"""
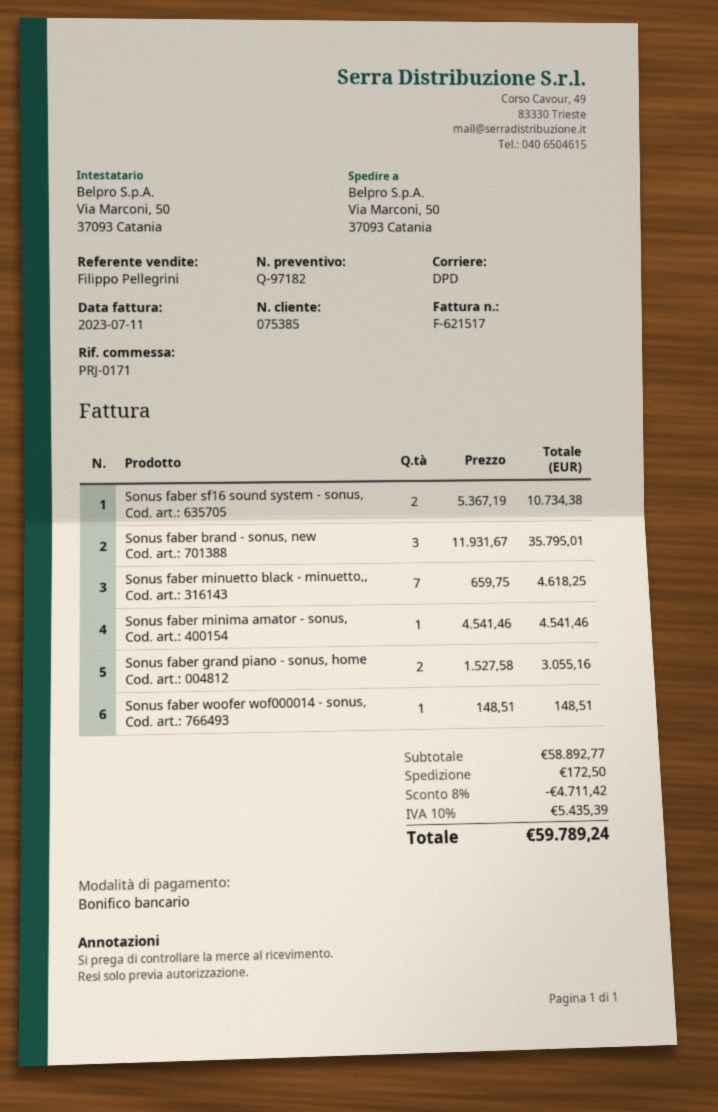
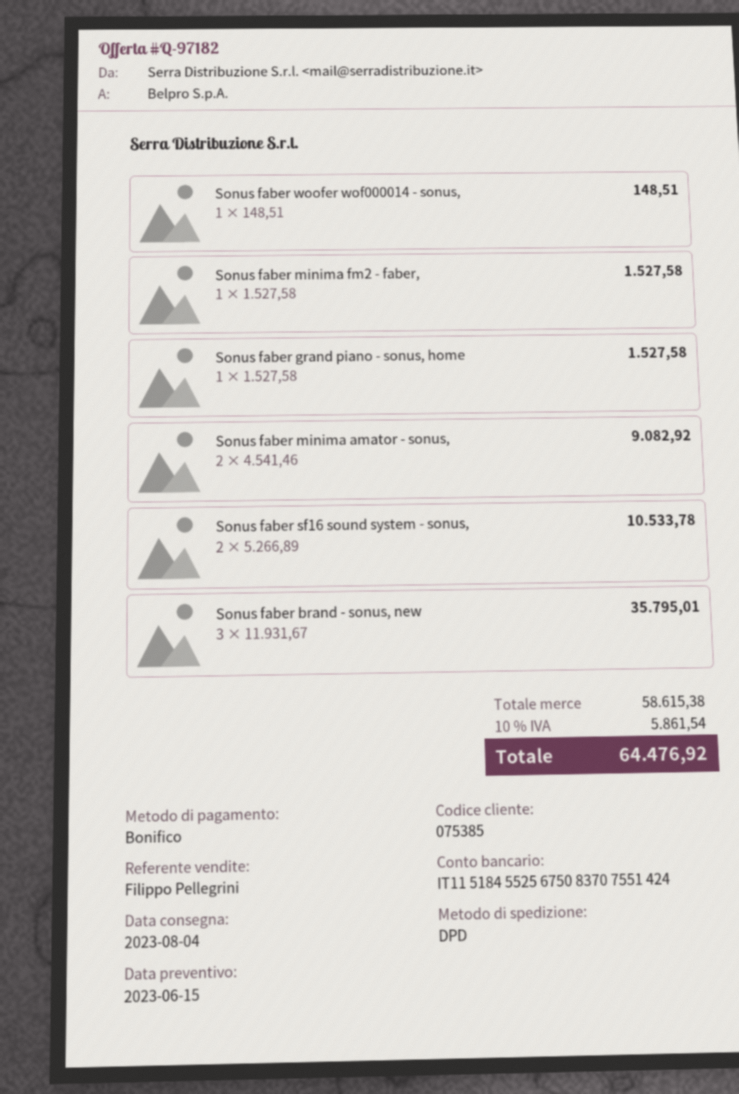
Sonus faber sf16 sound system - sonus,: 2 x 5367.19 = 10734.38 -> 2 x 5266.89 = 10533.78
Sonus faber minuetto black - minuetto,,: 7 x 659.75 = 4618.25 -> none
Sonus faber minima amator - sonus,: 1 x 4541.46 = 4541.46 -> 2 x 4541.46 = 9082.92
Sonus faber grand piano - sonus, home: 2 x 1527.58 = 3055.16 -> 1 x 1527.58 = 1527.58
Sonus faber minima fm2 - faber,: none -> 1 x 1527.58 = 1527.58
subtotal: 58892.77 -> 58615.38
discount: 8% = 4711.42 -> none
shipping: 172.50 -> none
tax: 10% = 5435.39 -> 10% = 5861.54
total: 59789.24 -> 64476.92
"""
Problem. Each line from the one with "shipping: 172.50 -> none" to the end of the material should be duplicated exactly, and no other line.

Task output.
shipping: 172.50 -> none
tax: 10% = 5435.39 -> 10% = 5861.54
total: 59789.24 -> 64476.92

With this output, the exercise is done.